• _YOUR OBJECTIVE_: Retype only what runs from the beginning of the data through the line with "width:45px; padding:6px 0"; please omit the pictures and keep every line exact.

• _INPUT MATERIAL_:

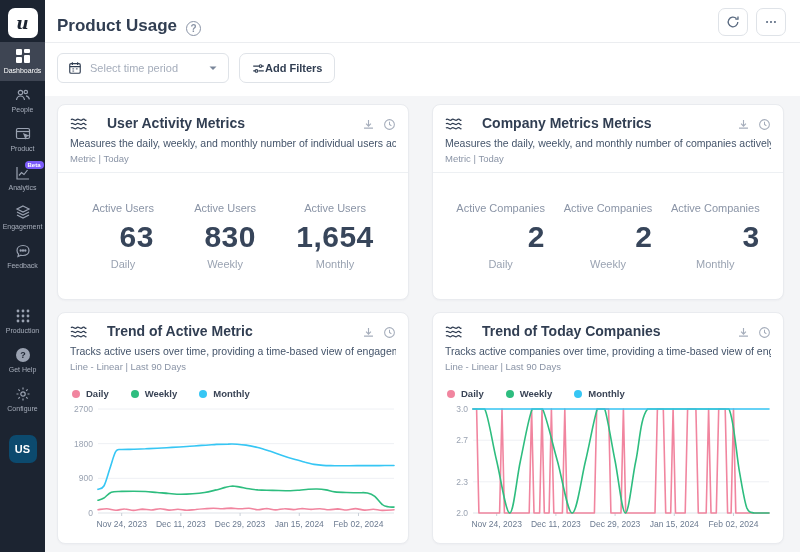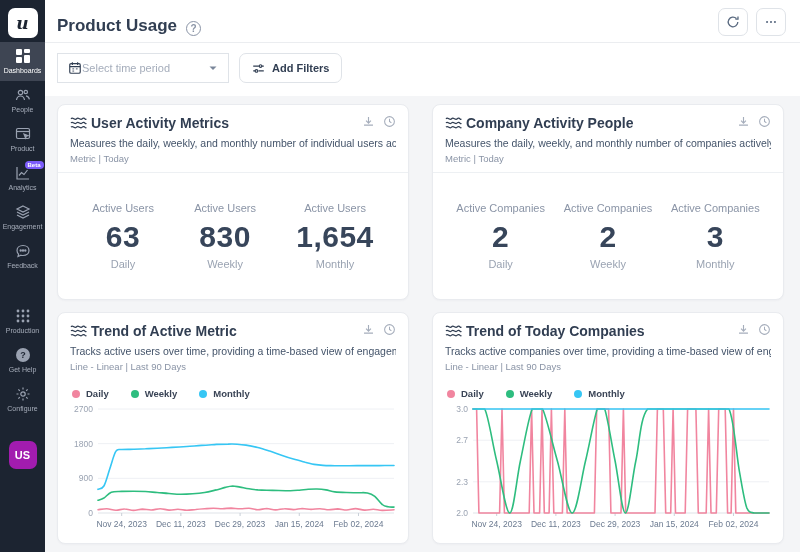--- a/index.html
+++ b/index.html
@@ -10,55 +10,55 @@
   .sidebar { width:45px; background:#1C2431; display:flex; flex-direction:column; align-items:center; flex-shrink:0; }
   .logo-box { width:30px; height:30px; background:#fff; border-radius:7px; margin:8px 0 4px 0; display:flex; align-items:center; justify-content:center; font-family:"DejaVu Serif",serif; font-style:italic; font-weight:bold; font-size:17px; color:#1C2431; }
   .nav-item { width:45px; padding:6px 0 7px 0; display:flex; flex-direction:column; align-items:center; gap:3px; cursor:pointer; color:#9AA2B1; }
   .nav-item .nav-label { font-size:7px; color:#A7AEBB; letter-spacing:0; }
   .nav-item.active { background:#3E4553; color:#FFFFFF; }
   .nav-item.active .nav-label { color:#FFFFFF; }
   .nav-item svg { display:block; }
   .icon-wrap { position:relative; height:16px; }
   .beta-badge { position:absolute; top:-4px; left:10px; background:#7C5CFC; color:#fff; font-size:6px; padding:1px 3px; border-radius:5px; font-weight:bold; }
   .sidebar-gap { height:26px; }
-  .avatar { width:28px; height:28px; border-radius:7px; background:#a21caf; color:#fff; font-size:11px; font-weight:bold; display:flex; align-items:center; justify-content:center; margin-top:22px; cursor:pointer; }
+  .avatar { width:28px; height:28px; border-radius:7px; background:#0c4a6e; color:#fff; font-size:11px; font-weight:bold; display:flex; align-items:center; justify-content:center; margin-top:16px; cursor:pointer; }
 
   
   .main { flex:1; display:flex; flex-direction:column; background:#F4F5F7; }
   .page-header { background:#fff; padding:8px 14px 6px 12px; }
   .title-row { display:flex; align-items:flex-end; }
   .page-title { font-size:17px; font-weight:bold; color:#313E52; }
   .help-icon { width:15px; height:15px; border:1.4px solid #8A94A6; border-radius:50%; color:#8A94A6; font-size:10px; font-weight:bold; display:flex; align-items:center; justify-content:center; margin-left:9px; cursor:pointer; }
   .header-actions { margin-left:auto; display:flex; gap:8px; }
   .hbtn { width:30px; height:28px; background:#fff; border:1px solid #DFE3E8; border-radius:7px; display:flex; align-items:center; justify-content:center; cursor:pointer; color:#5A6A80; }
   .page-desc { font-size:11px; color:#44546A; margin-top:5px; }
   .divider-h { height:1px; background:#EBEDF0; }
   .filter-band { background:#fff; padding:10px 12px 13px 12px; display:flex; gap:10px; }
-  .select-ctl { display:flex; align-items:center; gap:0; border:1px solid #DFE3E8; border-radius:0; background:#fff; height:30px; padding:0 10px; width:172px; cursor:pointer; }
+  .select-ctl { display:flex; align-items:center; gap:8px; border:1px solid #DFE3E8; border-radius:6px; background:#fff; height:30px; padding:0 10px; width:172px; cursor:pointer; }
   .select-ctl .ph { font-size:11px; color:#A5ADBB; flex:1; }
-  .btn-filters { display:flex; align-items:center; gap:7px; border:1px solid #DFE3E8; border-radius:7px; background:#fff; height:30px; padding:0 12px; font-size:11px; font-weight:bold; color:#313E52; cursor:pointer; }
+  .btn-filters { display:flex; align-items:center; border:1px solid #DFE3E8; border-radius:7px; background:#fff; height:30px; padding:0 12px; font-size:11px; font-weight:bold; color:#313E52; cursor:pointer; }
 
   
   .content { flex:1; padding:8px 16px 10px 12px; overflow:hidden; }
   .card-row { display:flex; gap:23px; margin-bottom:12px; }
   .card { background:#fff; border:1px solid #E9EBEF; border-radius:8px; width:352px; overflow:hidden; box-shadow:0 1px 2px rgba(20,30,50,0.03); }
   .card-head { padding:10px 12px 8px 12px; }
-  .card-title-row { display:flex; align-items:flex-start; gap:4px; }
+  .card-title-row { display:flex; align-items:flex-end; gap:20px; }
   .card-title { font-size:14px; font-weight:bold; color:#313E52; flex:1; }
   .card-actions { display:flex; gap:8px; color:#A5ADBB; }
   .card-actions span { cursor:pointer; display:flex; }
   .card-desc { font-size:10.5px; color:#44546A; margin-top:6px; white-space:nowrap; overflow:hidden; }
   .card-meta { font-size:9.5px; color:#8A94A6; margin-top:4px; }
   .card-div { height:1px; background:#EDF0F3; }
 
   .metric-card { height:196px; display:flex; flex-direction:column; }
   .metrics-body { flex:1; display:flex; align-items:center; justify-content:space-around; padding:0 14px; }
   .metric { text-align:center; }
   .metric-label { font-size:11px; color:#8A94A6; }
-  .metric-value { font-size:30px; font-weight:bold; color:#37455A; margin:6px 0 4px 0; letter-spacing:0.5px; }
+  .metric-value { font-size:30px; font-weight:bold; color:#37455A; margin:6px 0 4px 0; letter-spacing:0.5px;text-align:right; }
   .metric-period { font-size:11px; color:#9AA3B2; }
 
   .trend-card { height:232px; display:flex; flex-direction:column; }
   .legend-row { display:flex; gap:22px; padding:8px 14px 2px 14px; }
   .legend-item { display:flex; align-items:center; gap:6px; cursor:pointer; }
   .legend-dot { width:8px; height:8px; border-radius:50%; }
   .legend-label { font-size:9.5px; font-weight:bold; color:#3A4456; }
   .chart-wrap { flex:1; padding:2px 8px 2px 4px; }
 </style>
 </head>
@@ -279,21 +279,21 @@
         </section>
 
         <section class="card metric-card">
           <div class="card-head">
             <div class="card-title-row">
               <svg width="17" height="15" viewBox="0 0 18 16" fill="none" stroke="#313E52" stroke-width="1.3">
                   <path d="M1 4c2-2.5 4 2.5 6 0s4 2.5 6 0 4 2.5 4 0"></path>
                   <path d="M1 8.5c2-2.5 4 2.5 6 0s4 2.5 6 0 4 2.5 4 0"></path>
                   <path d="M1 13c2-2.5 4 2.5 6 0s4 2.5 6 0 4 2.5 4 0"></path>
                 </svg>
-              <span class="card-title">Company Activity People</span>
+              <span class="card-title">Company Metrics Metrics</span>
               <span class="card-actions">
                 <span>
                     <svg width="13" height="13" viewBox="0 0 16 16" fill="none" stroke="currentColor" stroke-width="1.4">
                       <path d="M8 2.5v7M5 7l3 3 3-3"></path>
                       <path d="M2.5 12.5h11"></path>
                     </svg>
                   </span>
                 <span>
                     <svg width="13" height="13" viewBox="0 0 16 16" fill="none" stroke="currentColor" stroke-width="1.3">
                       <circle cx="8" cy="8" r="6"></circle>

• _WRITTEN RESPONSE_:
--- a/index.html
+++ b/index.html
@@ -10,55 +10,55 @@
   .sidebar { width:45px; background:#1C2431; display:flex; flex-direction:column; align-items:center; flex-shrink:0; }
   .logo-box { width:30px; height:30px; background:#fff; border-radius:7px; margin:8px 0 4px 0; display:flex; align-items:center; justify-content:center; font-family:"DejaVu Serif",serif; font-style:italic; font-weight:bold; font-size:17px; color:#1C2431; }
   .nav-item { width:45px; padding:6px 0 7px 0; display:flex; flex-direction:column; align-items:center; gap:3px; cursor:pointer; color:#9AA2B1; }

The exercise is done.